I guess the point I took was that no matter how insignificant it seems, if we’re willing to give it – to share it with our brothers – with Jesus’ blessing it can become far more than we can even imagine. This could be our money, our time, our abilities, or even a kind word.
I believe it was the summer of 1980 – and it was called “Starlight Crusade.” Typically, this annual outdoor event was a great excuse for me and “the guys” to scope out girls, embarass ourselves (and them), show off, joke around, and see if we could get the entire row laughing uncontrollably but not get caught. Well, at least that was my MO.
The first time I ever heard (or paid attention to?) the parable of the wheat & the tares. Sr. Pastor Bailey Smith was giving the message in the outdoor football stadium of Del City High School (Go Eagles!) to a crowd of at least a thousand people. I remember it like it was last year. I sat rivited to the edge of my seat. The story sank in deep. I remember hearing the message and feeling so convicted. I completely doubted my salvation because a) I looked like a Christian, b) I grew up around Christians, c) I didn’t always act like what I thought a Christian should act like, d) I had real “issues” that no one else knew about, e) so how could I be saved?
It is a powerful teaching – no doubt. How you respond to it has everything to do with eternal life.
So, that night – along with many deacons, Sunday School teachers, even pastors and pastor’s wives – I went down to get saved (again). Later, upon searching my past and finding myself in the Lord, I realized that I had already given my life to the Lord by that time, but had never been discipled or trained in the ways of a Christian. But, that’s another chapter…

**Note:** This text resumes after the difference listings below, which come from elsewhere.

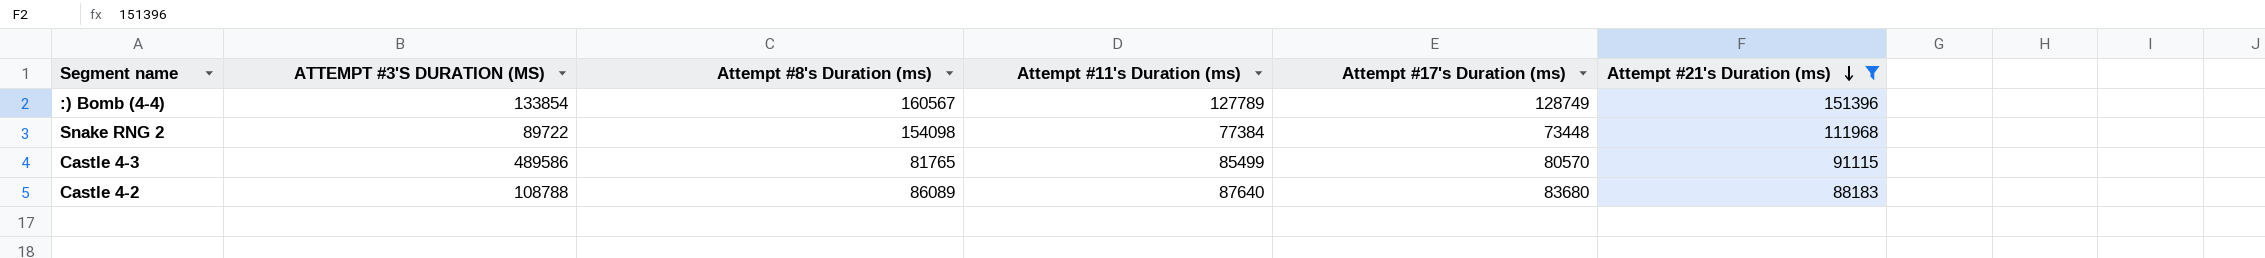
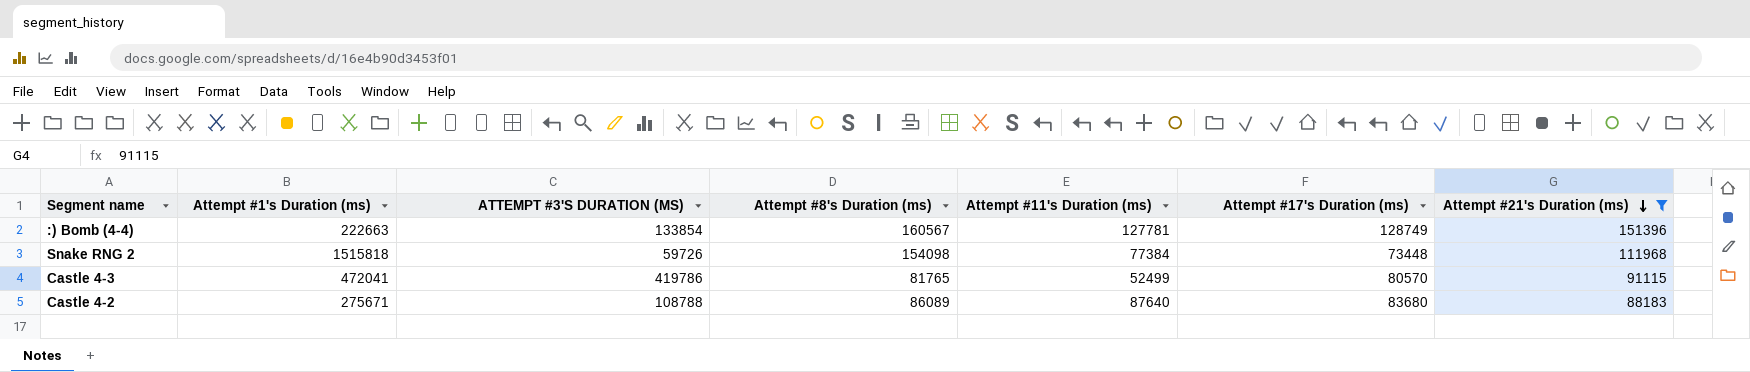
column Attempt #1's Duration (ms) | position: none -> 2
:) Bomb (4-4) | Attempt #11's Duration (ms): 127789 -> 127781
Snake RNG 2 | ATTEMPT #3'S DURATION (MS): 89722 -> 59726
Castle 4-3 | ATTEMPT #3'S DURATION (MS): 489586 -> 419786
Castle 4-3 | Attempt #11's Duration (ms): 85499 -> 52499

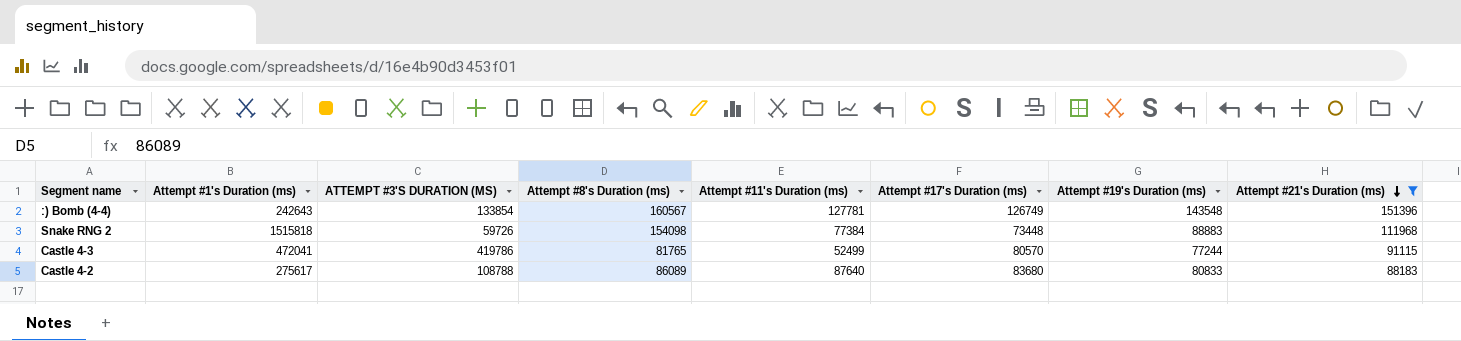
column Attempt #19's Duration (ms) | position: none -> 7
:) Bomb (4-4) | Attempt #1's Duration (ms): 222663 -> 242643
:) Bomb (4-4) | Attempt #17's Duration (ms): 128749 -> 126749
Castle 4-2 | Attempt #1's Duration (ms): 275671 -> 275617

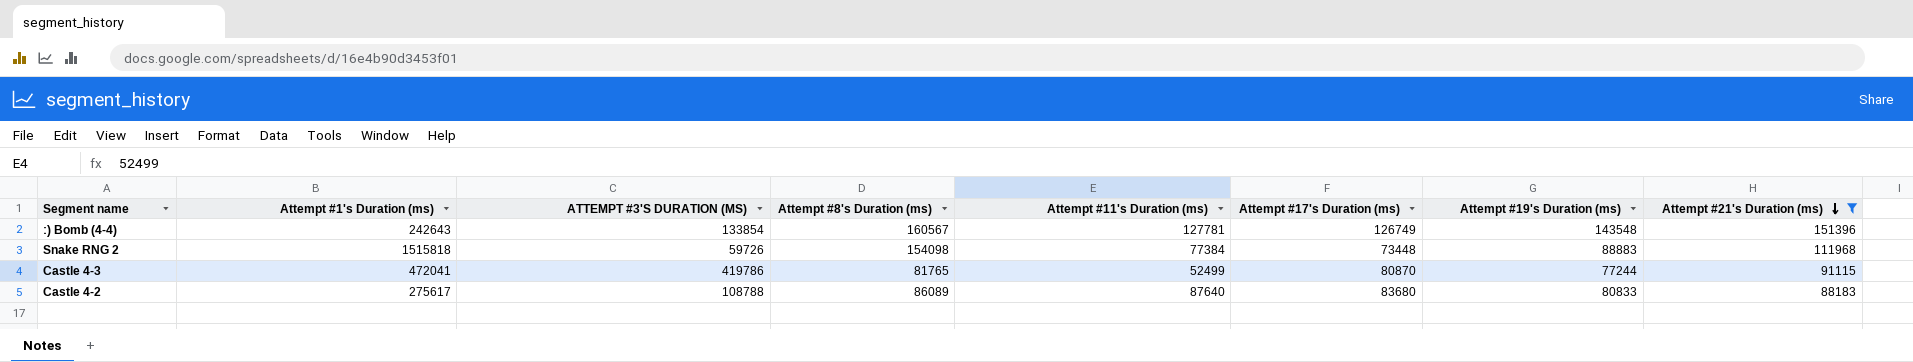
Castle 4-3 | Attempt #17's Duration (ms): 80570 -> 80870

The point is that this story in Matthew 13 had a huge impact on me, my friends, and my entire community. It brought up in many people the fact that “I’m not sure how to live like a Christian, so maybe I’m not a Christian at all.”
I guess the encouragement is – first, MAKE SURE YOU ARE!!! Then, know that you know that you are – and seek Him with all you’ve got – like your life depends upon it. The truth is, I had opportunities to grow deeper in my walk, but I was more interested in worldly pleasures and the pursuit of self.
The part about the tares looking like wheat, growing up among the wheat, but in the end – when it came to harvest time – the tares were bundled up and thrown into the fire really speaks to us. Some avoid thinking about this because “it’s not my place to judge” but I know there are people in my life who go to church, who go through all the motions, who even think they are saved, but have never called on the name of the Lord. There are some who have never been taught, who are clinging to ritual or to their own goodness (hoping their good will outweigh their bad deeds) who will be very surprised.
Remember Matthew 7:
21 “Not everyone who says to Me, `Lord, Lord,’ will enter the kingdom of heaven, but he who does the will of My Father who is in heaven will enter. 22 “Many will say to Me on that day, `Lord, Lord, did we not prophesy in Your name, and in Your name cast out demons, and in Your name perform many miracles?’ 23 “And then I will declare to them, `I never knew you; DEPART FROM ME, YOU WHO PRACTICE LAWLESSNESS.’
Let these words sink deep – for you and for those in your family, and for those you meet.
Lord, increase my awareness and concern for the lost in this world. Give me the opportunities and the words that would cause them to turn to you!